Forrest provides consulting services and software development through Mib Software. He can be contacted at [email protected].
Many scripting languages including Perl and PHP do not feature semantic error reporting expected from good C++ compilers. Instead, they parse only for syntactic errors and do not report common programming errors, or potential errors such as misspelled variable and function names, mismatched types in assignments and expressions, mismatched numbers and types of function parameters, functions ending without returning a value, unused local variables, and use without assignment.
Consequently, you commonly see requests on mailing lists for program-checking tools that can report these errors. One approach to developing such a tool might be to write a complete parser and semantic analyzer. My approach, however, translates the source into C++, so that existing C++ tools can perform the analysis. To that end, I present PHP2C++, a working PHP-to-C++ translator (available electronically; see "Resource Center," page 5, and http://www.mibsoftware.com/).
PHP (http://www.php.net/) is a scripting language with a syntax based on C. The PHP interpreter parses the source and any included files for syntactic errors only, and otherwise does limited error checking. Typical of many scripting languages, the lack of semantic analysis can let errors remain undetected:
- PHP does not use declared variables, so misspellings pass the syntactic check.
- PHP has weak typing of variables, with many automatic conversions and very little type checking in expressions.
- Unknown function names are found only when the function call is attempted at run time.
- The number of function call parameters is checked only when the function is run.
- Run-time checking of the types of function call parameters can be done by the programmer, but typically is not.
Simplifying Translation
Language translation is a hard problem. The requirements for this type of translation are simplified by a few reasonable assumptions and limitations.
- Translation is to be from one imperative language to another with input files known to be syntactically valid. (Syntax is already verified by the scripting language.)
- The primary goal is a translation for C++ lexical analysis. Since the result will not be executed, 100 percent operational equivalence is not necessary.
- Programmers will be stepping through the errors and warnings. Some errors and omissions in the translation can be tolerated. (99 percent translation is fine. Not translating deprecated or unused language features is fine.)

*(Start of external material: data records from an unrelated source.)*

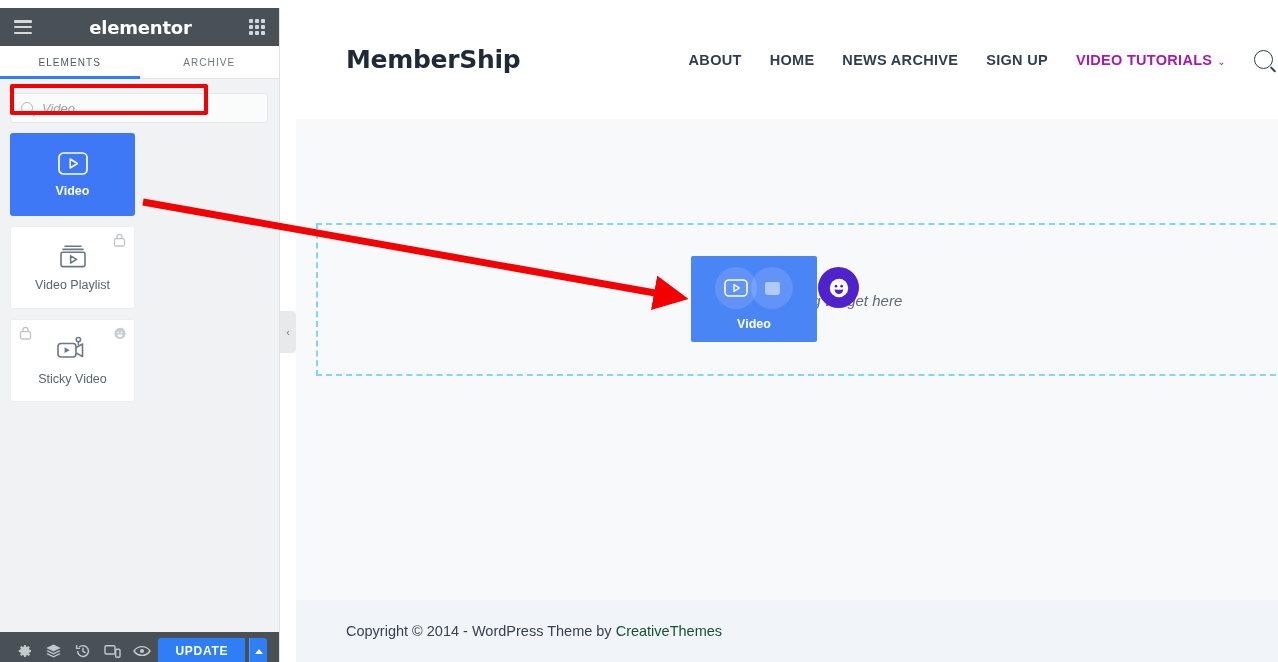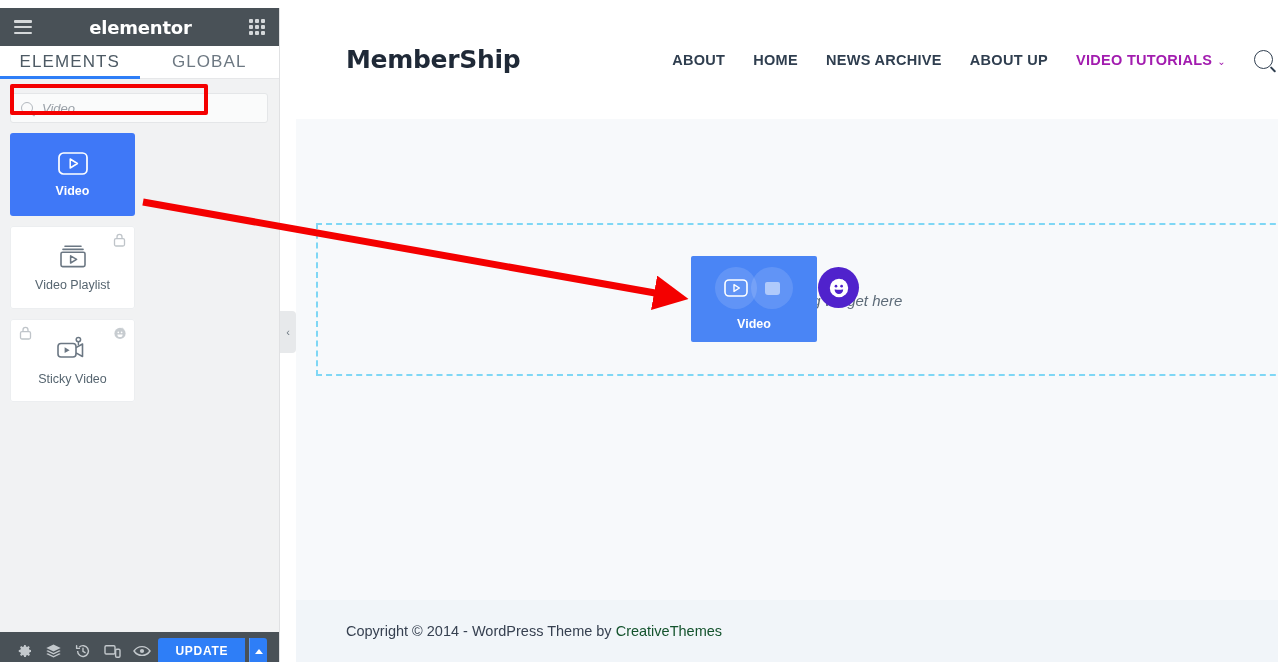--- a/index.html
+++ b/index.html
@@ -26,21 +26,21 @@
   .hamburger i { display:block; height:2.5px; background:#d5d8da; border-radius:1px; }
   .brand { color:#ffffff; font-size:18px; font-weight:bold; letter-spacing:-0.2px;
     font-family:"DejaVu Sans", sans-serif; }
   .grid-icon { display:grid; grid-template-columns:repeat(3,4px);
     grid-template-rows:repeat(3,4px); gap:2px; cursor:pointer; }
   .grid-icon span { background:#d5d8da; border-radius:1px; display:block; }
 
   .tabs { height:33px; display:flex; background:#f9fafa; flex:0 0 33px;
     border-bottom:1px solid #e6e7e9; position:relative; }
   .tab { flex:1; display:flex; align-items:center; justify-content:center;
-    font-size:17px; letter-spacing:1.1px; color:#6d7882; cursor:pointer;
+    font-size:10px; letter-spacing:1.1px; color:#6d7882; cursor:pointer;
     background:#f4f5f6; position:relative; }
   .tab.active { background:#ffffff; color:#4d5a64; }
   .tab.active:after { content:""; position:absolute; left:0; right:0; bottom:-1px;
     height:3px; background:#2e7ef7; }
   .tab.inactive { background:#ffffff; }
 
   .search-wrap { padding:14px 10px 10px 10px; position:relative; flex:0 0 auto; }
   .search-box { position:relative; width:258px; height:30px; background:#fafbfb;
     border:1px solid #e4e6e8; border-radius:3px; display:flex; align-items:center;
     padding:0 10px; }
@@ -150,21 +150,21 @@
 <div class="app">
 
   <div class="canvas">
 
     <div class="site-header">
       <div class="site-logo">MemberShip</div>
       <nav class="nav">
         <a>ABOUT</a>
         <a>HOME</a>
         <a>NEWS ARCHIVE</a>
-        <a>ABOUT UP</a>
+        <a>SIGN UP</a>
         <a class="active"><span>VIDEO TUTORIALS</span><span class="caret">⌄</span></a>
         <div class="hdr-search"></div>
       </nav>
     </div>
 
     <div class="section-area">
       <div class="dropzone">
         <div class="dz-center">Drag widget here</div>
       </div>
     </div>
@@ -217,21 +217,21 @@
           <span></span>
           <span></span>
         <span></span>
           <span></span>
           <span></span>
       </div>
     </div>
 
     <div class="tabs">
       <div class="tab active">ELEMENTS</div>
-      <div class="tab inactive">GLOBAL</div>
+      <div class="tab inactive">ARCHIVE</div>
     </div>
 
     <div class="search-wrap">
       <div class="search-box">
         <div class="mag"></div>
         <input type="text" value="Video" style="">
       </div>
     </div>
 
     <div class="widget-grid">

- Programmers can supply translation hints to guide the translation.
"Translation hints" are techniques I've previously used in other tools I've developed. For example, hints are instructions to the translator to insert or delete snippets of code in the output. Hints appear in the source file as comments, so that they do not change the original operation.
For PHP2C++, an insertion hint is a PHP comment starting with /*c++: and ending with */. PHP2C++ strips off the beginning and end sequence from the comment, and places the rest into the C++ output. A deletion hint starts with /*php:*/ and continues to the end of the next comment (which is typically /**/); the PHP code in between will not appear in the C++ output.
Resolving Differences
There are four groups of differences between imperative programming languages for the translator to accommodate. Many scripting languages are similar, and some of the issues and techniques also apply when other source languages are translated.
Differences in syntax. By assuming the input is already in valid syntax, and ignoring infrequently used features, accommodating syntax differences is often the easiest part of the translation. PHP2C++ checks a list of functions responsible for recognizing certain PHP tokens and words. When a function recognizes the syntax, it translates to the C++ equivalent and returns the number of source characters processed. It may set state variables in order to affect later translation.
Differences in names and scope. The characters allowed in variable and function names can be different, and may or may not be required to match case. All PHP variable names begin with $. To conform to the C++ standard, PHP2C++ converts the $ to _s_, which changes the names appearing in the error message output as well.
Names in C++ are case sensitive. If the source language has case-insensitive names (PHP has case-insensitive function names) the translator can translate them, but I chose not to translate them to report any nonstandard capitalization.
Scoping rules between languages can be slightly different. For example, variable names in a PHP function body are local unless declared with the global keyword. (Unintentionally omitting the global declaration is a frequent PHP programmer error I wanted to catch.) This version of PHP2C++ translates each global declaration into a declaration of a local variable. (This is lexically correct, but a more advanced translation would allow operational equivalence of accessing global variables.)
Because C++ requires declaration before use and all statements to appear within function bodies, four passes are made through each PHP source file to produce one C++ output file.
- The first pass writes function declarations.
- The second pass writes class declarations, including member function bodies.
- The third pass writes main(), which contains all PHP source that is outside function bodies. (A side effect is that comments between functions will appear in the body of main(). This does not effect lexical scan.)
- The last pass writes all the function bodies.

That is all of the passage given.